Ben just blinks at her. She raises her eyebrows and he shrugs.

“Ugh, come on!” Leslie says, sounding absurdly annoyed. “I thought you were a nerd! You should know this!”

“I haven’t seen every movie ever made, Leslie,” he says.

She scoffs. “Yeah, well,” she mutters under her breath. “You’ve probably seen every sci-fi movie ever made.”

Ben rolls his eyes and hands her the toothbrush. As she takes it from him, their fingers brush a little. Her skin is warm and dry and Ben can’t bring himself to move his hand.

“Anyway. Thanks for rescuing my stuff,” she says softly.

“Yeah, well.” He flicks his eyes up, suddenly self-conscious. He’s just a little worried there’s going to be cameraman there, hovering right behind Leslie, waiting to film him being a complete dork. “No problem.”

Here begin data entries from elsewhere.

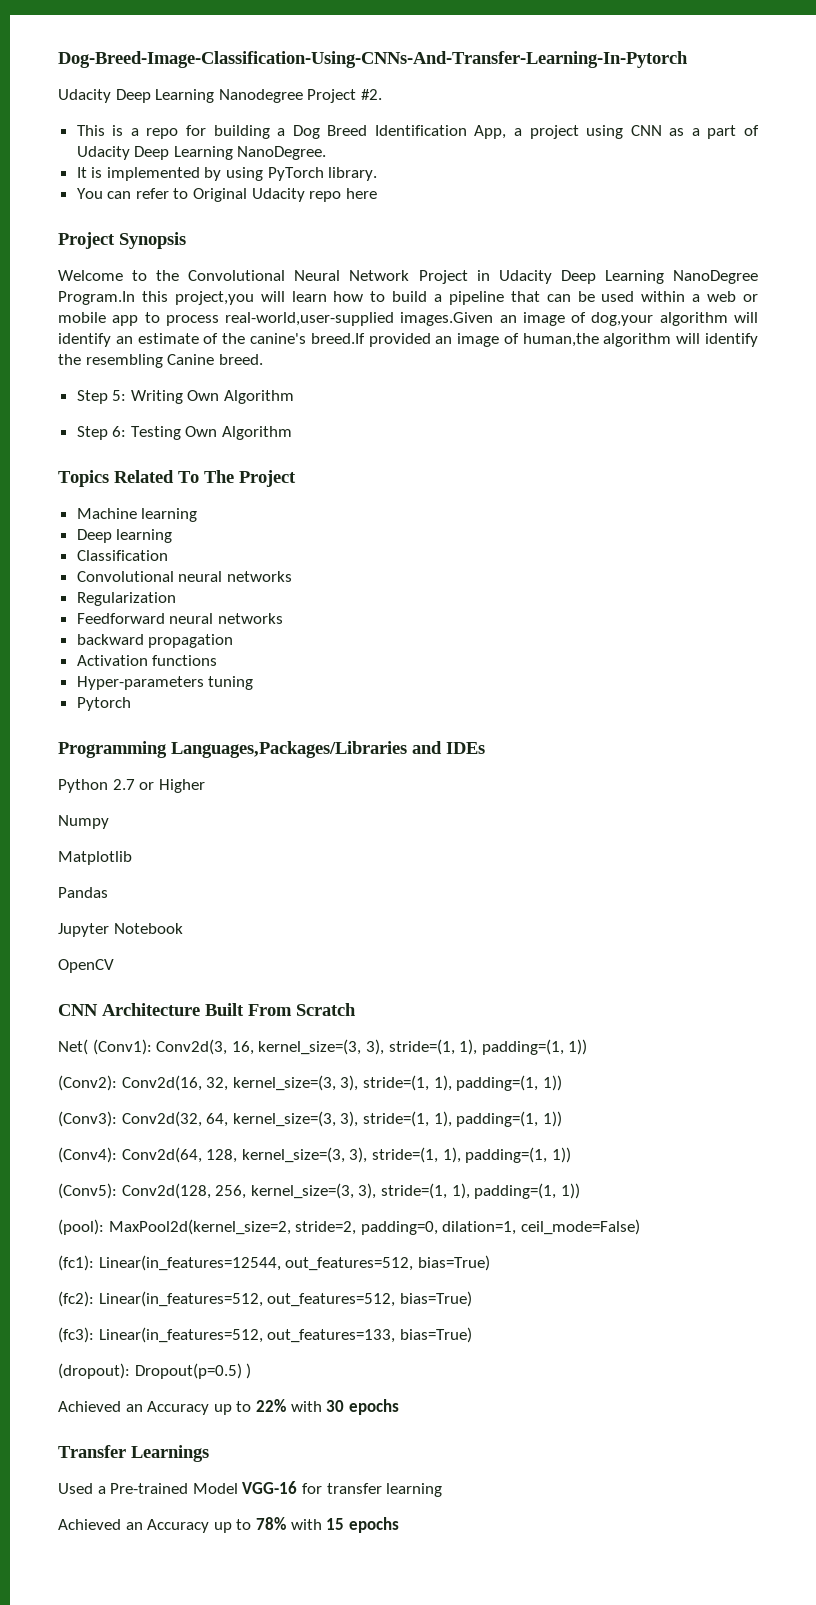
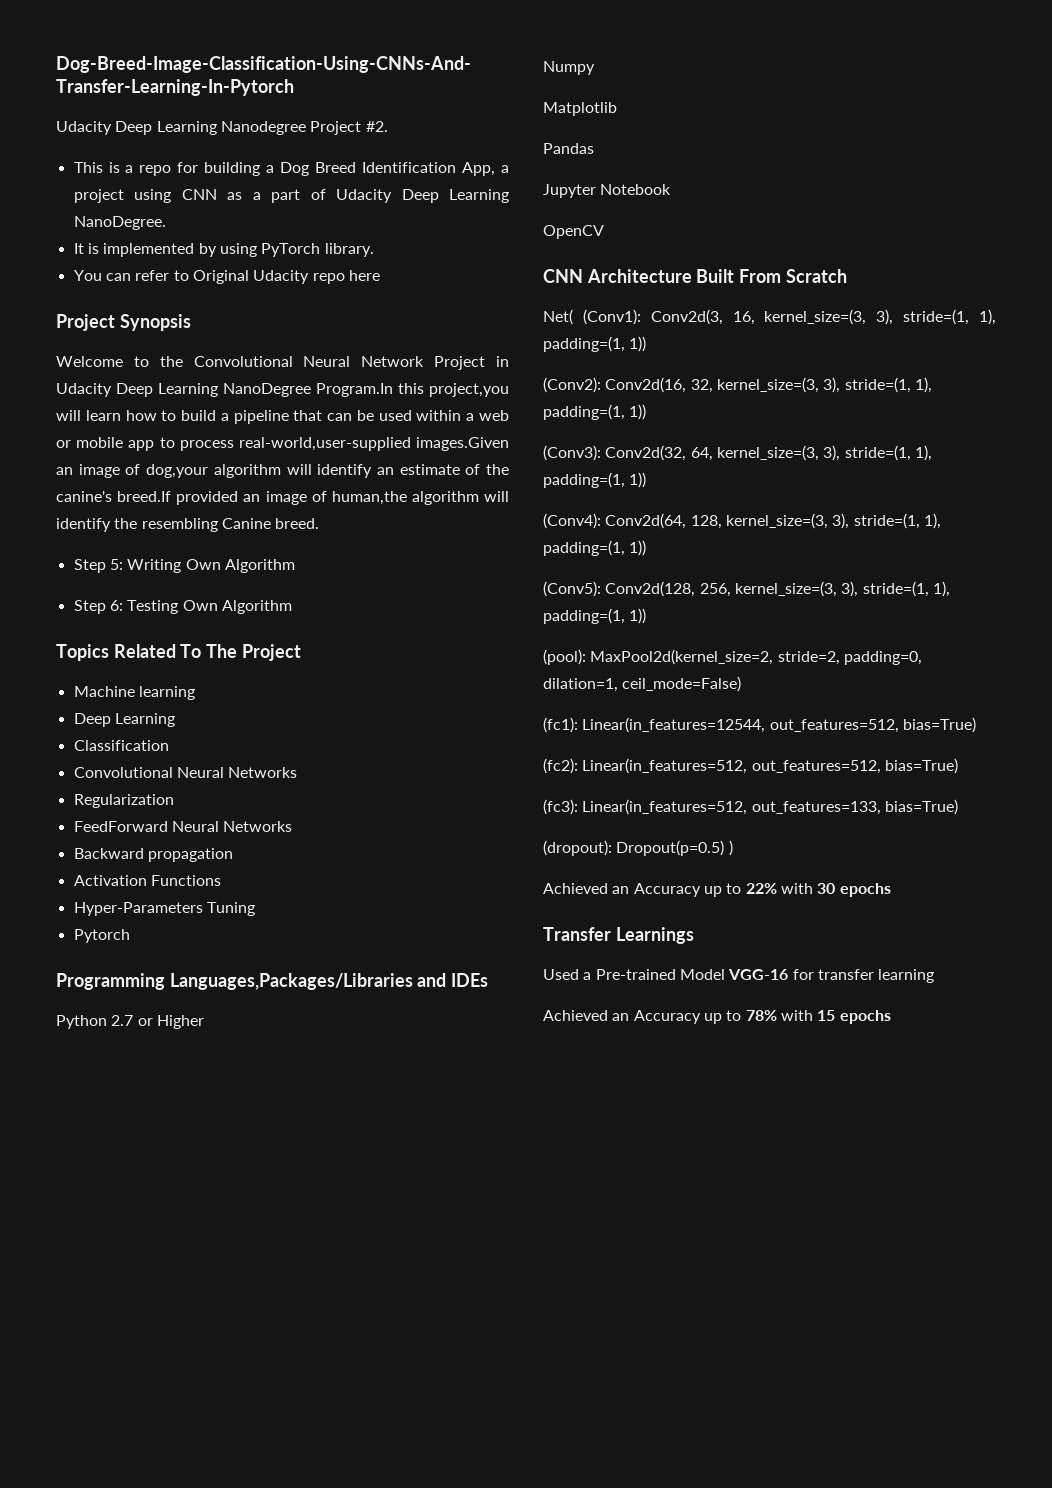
  Machine learning
- Deep learning
+ Deep Learning
- Convolutional neural networks
+ Convolutional Neural Networks
- Feedforward neural networks
- backward propagation
+ FeedForward Neural Networks
+ Backward propagation
- Activation functions
- Hyper-parameters tuning
+ Activation Functions
+ Hyper-Parameters Tuning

They just sit like that for a few seconds, staring at each other, holding on to her toothbrush.

The silences stretches on long enough so that it starts to get awkward, and then Leslie glances at the TV and makes a face.

“What are you watching?” she demands.

Ben sighs, because he knows what’s coming. “ _Battlestar Galactica_.”

“Dork.” Leslie rolls her eyes and settles against the bed, her hip nudging up against his.

Ben looks at her and she’s smiling at him, the corners of her mouth turned up a little in this way that makes his stomach flip a little. Even though she’s under the covers and he’s not, he swears he can feel the heat of her body against his.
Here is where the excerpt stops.